Michael Orsini is a professor at the Institute for Feminist and Gender Studies and School of Political Studies at the University of Ottawa. Francisco Ortega is a professor at the Institute for Social Medicine at Rio de Janeiro State University. They recently published an article about COVID-19 in Global Public Health.
Some leaders have failed miserably in handling the COVID-19 pandemic as did Brazilian President Jair Bolsonaro. It’s almost as if he was fighting over a dubious title from the most dysfunctional leader in the world during the global pandemic with US President Donald Trump. Spoiler warning: They are tightly bound to first place.
Same as Mr. Trump, Mr. Bolsonaro is very insecure, very masculine, spreads racist, misogynist and expert views with frightening order, and is intended to be a divine leader. His government has revolved through spinning figures, with dismissals and resignations often occurring. Anyone who dared to disagree with him was shown the door, and thrown in the exit.
However, Mr Bolsonaro stands out because of his calculated efforts to use this public health crisis to further make the country’s more than 900,000 indigenous people. Despite criticism and condemnation from all over the world for failing to provide support to Indigenous people who have been affected by the pandemic, he responded by ordering the military to send chloride hydroxy tablets to them. After testing positive for the virus, Bpk. Bolsonaro appeared in the media touting the benefits of this scientifically refuted drug.
Around the same time, President is blocked part of a government bill that will give indigenous peoples access to clean drinking water, health products and hospital beds.
However, this attack on indigenous Brazilians is not new. The COVID-19 pandemic is just another chapter in this cruel history.
Bolsonaro had boasted publicly that he would never surrender a centimeter of land to the Indigenous people. He had pondered about the need for them to be civilized, in the sense of a word that was misleading. He thinks this is possible if they welcome massive encroachment on their land to make way for mining and deforestation projects. Since his election in 2018, Mr. Bolsonaro wasted no time in regaining constitutional rights enjoyed by indigenous peoples in Brazil.
What will drive Mr. Bolsonaro lurks about racist posture so face to face with the country’s natives?
First, Mr. Bolsonaro views any support for indigenous peoples as disrupting his agenda in capitalist development. The way of life of indigenous peoples interferes with the President’s plan to exploit the Amazon for his benefit, and to strengthen his support among agribusiness and mining interests. His environment minister, Ricardo Salles, he said said in a cabinet meeting on environmental deregulation: “We need to make an effort when we are in a quiet moment in terms of press coverage, because they only talk about COVID, and push and change all the rules.”

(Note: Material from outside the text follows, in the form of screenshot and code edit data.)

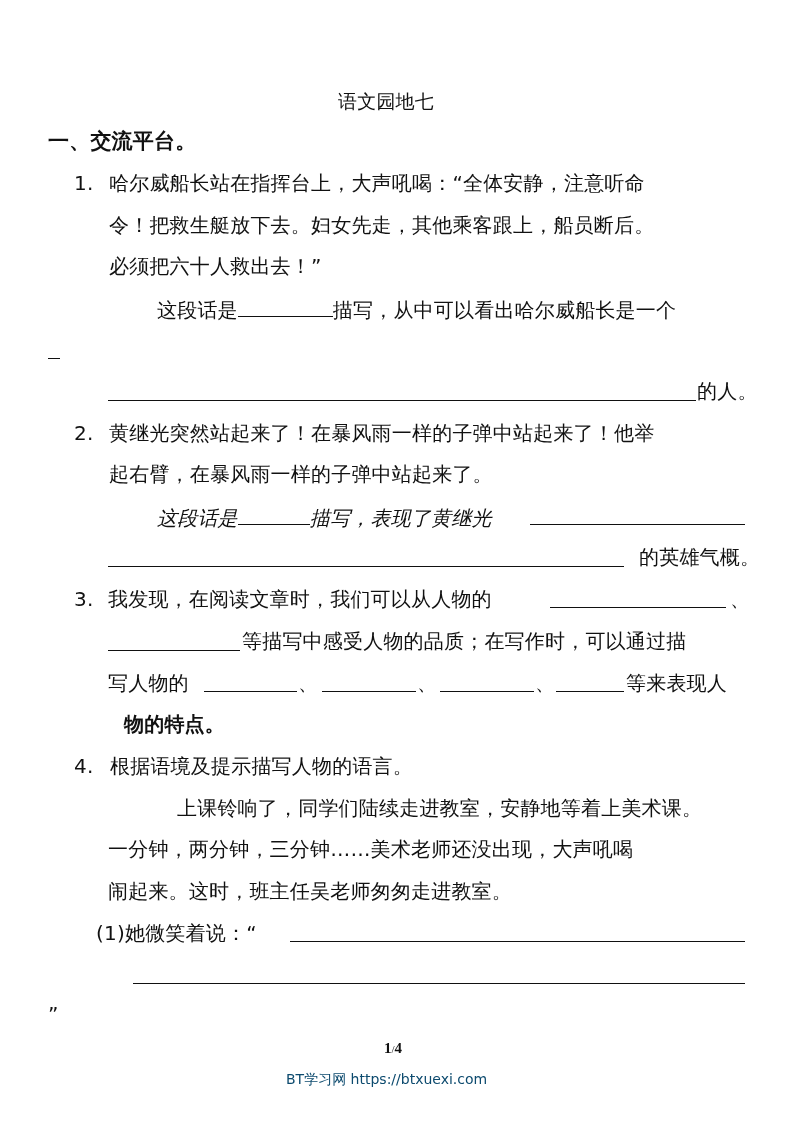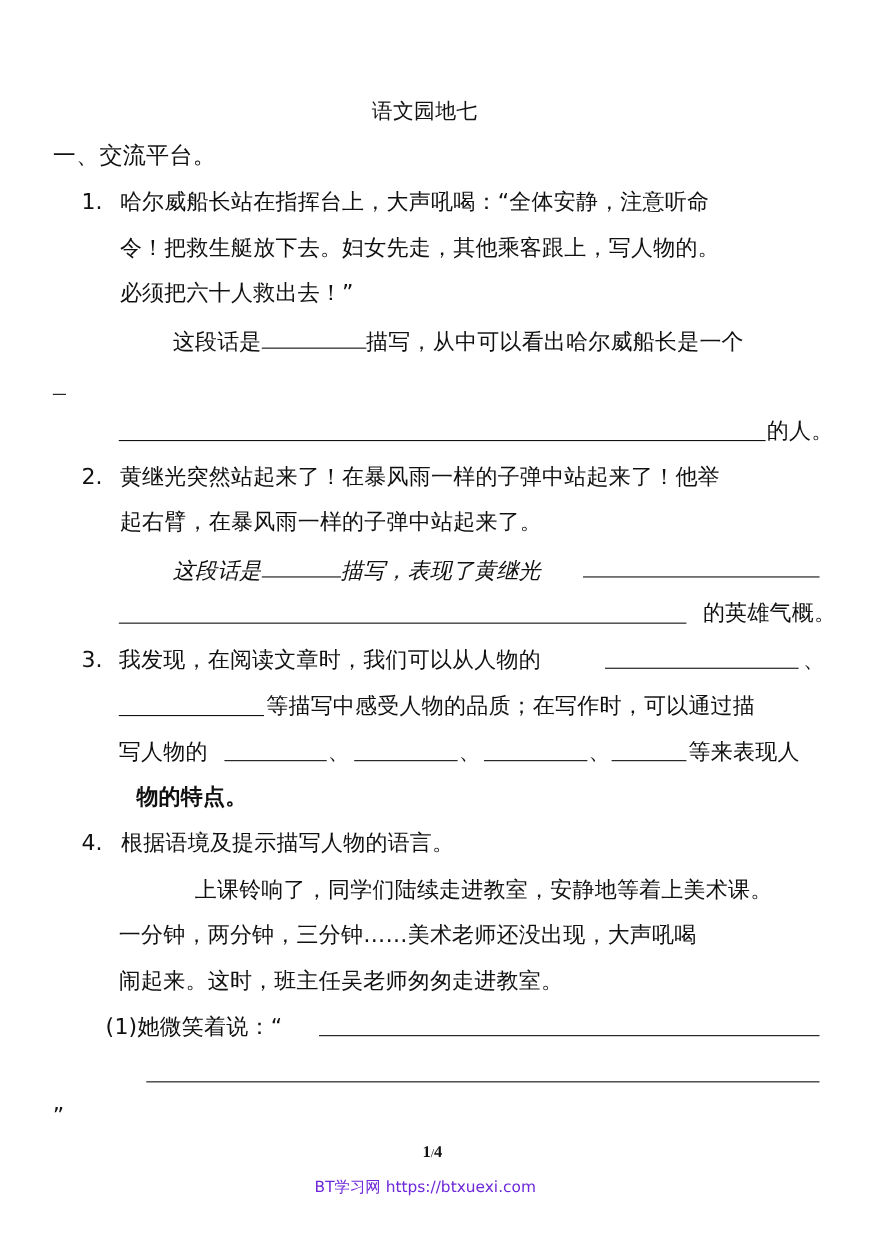"一、交流平台。" .section { font-weight: normal -> bold }
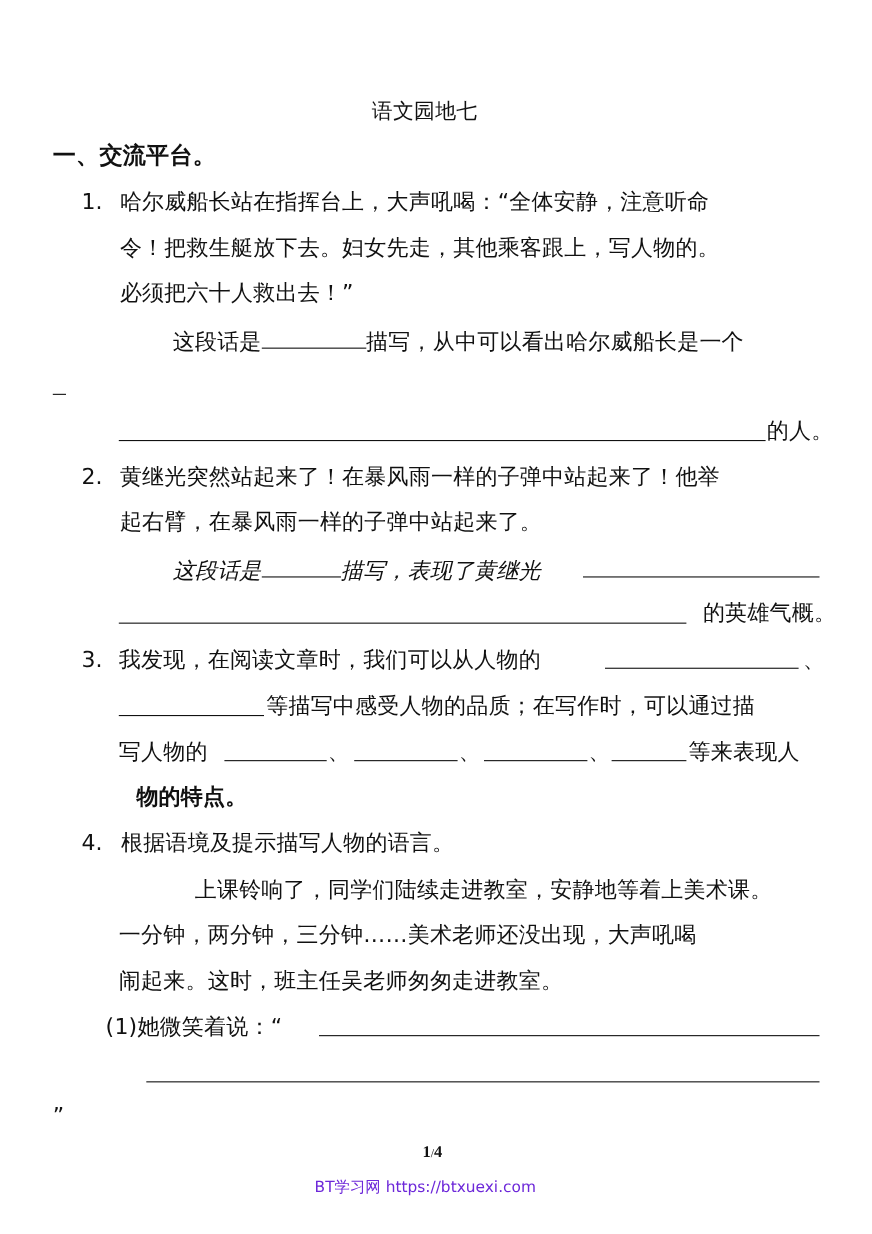"令！把救生艇放下去。妇女先走，其他乘客跟上，写人物的。" div.abs { text: 写人物的 -> 船员断后 }
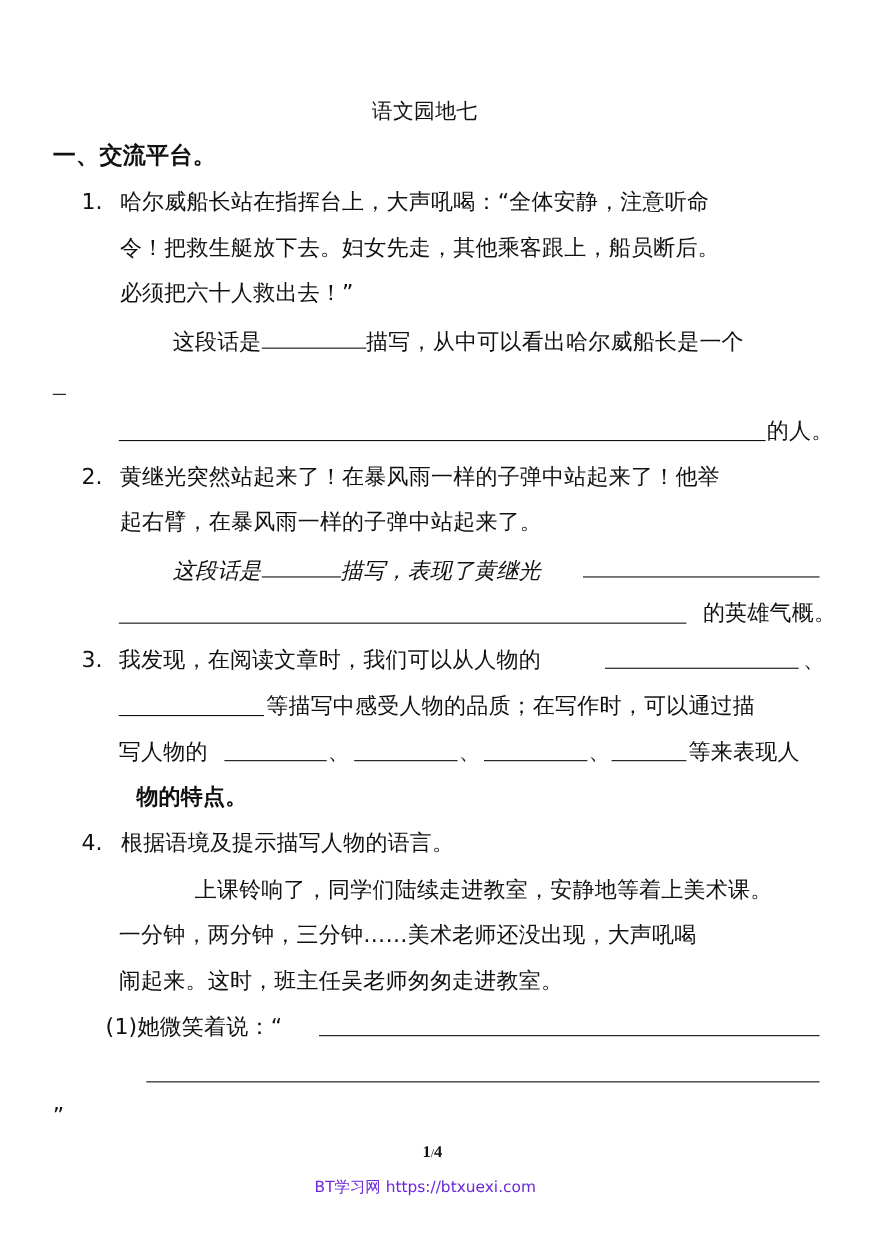"BT学习网 https://btxuexi.com" .footer { color: #6d28d9 -> #0c4a6e }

Secondly, the President has strategically ignored COVID-19 gravity, which has killed more than 90,000 Brazilians, the second highest death rate in the world after the US, Bolsonaro, has burned at least two health ministers in the past year against his anti-science rejection. He replaced his health minister with a military general with no experience in the health portfolio. The head of the government’s Customary Affairs Office was sacked last year and replaced by a former federal police officer who has links to agribusiness.

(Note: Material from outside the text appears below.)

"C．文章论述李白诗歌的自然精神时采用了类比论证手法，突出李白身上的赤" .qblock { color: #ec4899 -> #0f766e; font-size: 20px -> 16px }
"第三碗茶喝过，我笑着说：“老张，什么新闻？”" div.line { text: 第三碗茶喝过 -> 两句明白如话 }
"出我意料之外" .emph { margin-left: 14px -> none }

Third, his anti-Indigenous views fit in with his gospel support base. Religious ideals and beliefs Bolsonaro also reinforced his belief that this virus will disappear, disappear in a blink of an eye. This type of thinking is truly magical – but the problem is that it doesn’t work. When asked about the rising death rate, the leader, whose middle name is the Messiah, the Portuguese word for Messiah, respond: “So? I’m sorry. What do you want me to do? … My name is the Messiah, but I can’t do miracles.” Bolsonaro has also been a vocal supporter of helicopter missions by evangelists to turn members of remote indigenous communities into Christians, although this type of contact is strictly prohibited.
Although there is much to be criticized in this government response, indigenous peoples also have a history of resistance. Recently, people in the state of Pernambuco in the northeastern part of the country took action on their own, built sanitation barriers, forced lockouts, and prepared space to isolate and support people who contracted COVID-19.
No less than the existence of indigenous peoples is at stake. Yanomami people in the Amazon, for example, numbering around 26,000, could not afford to lose members because of the pandemic. “The abyss of destruction” is the right term to describe what is happening.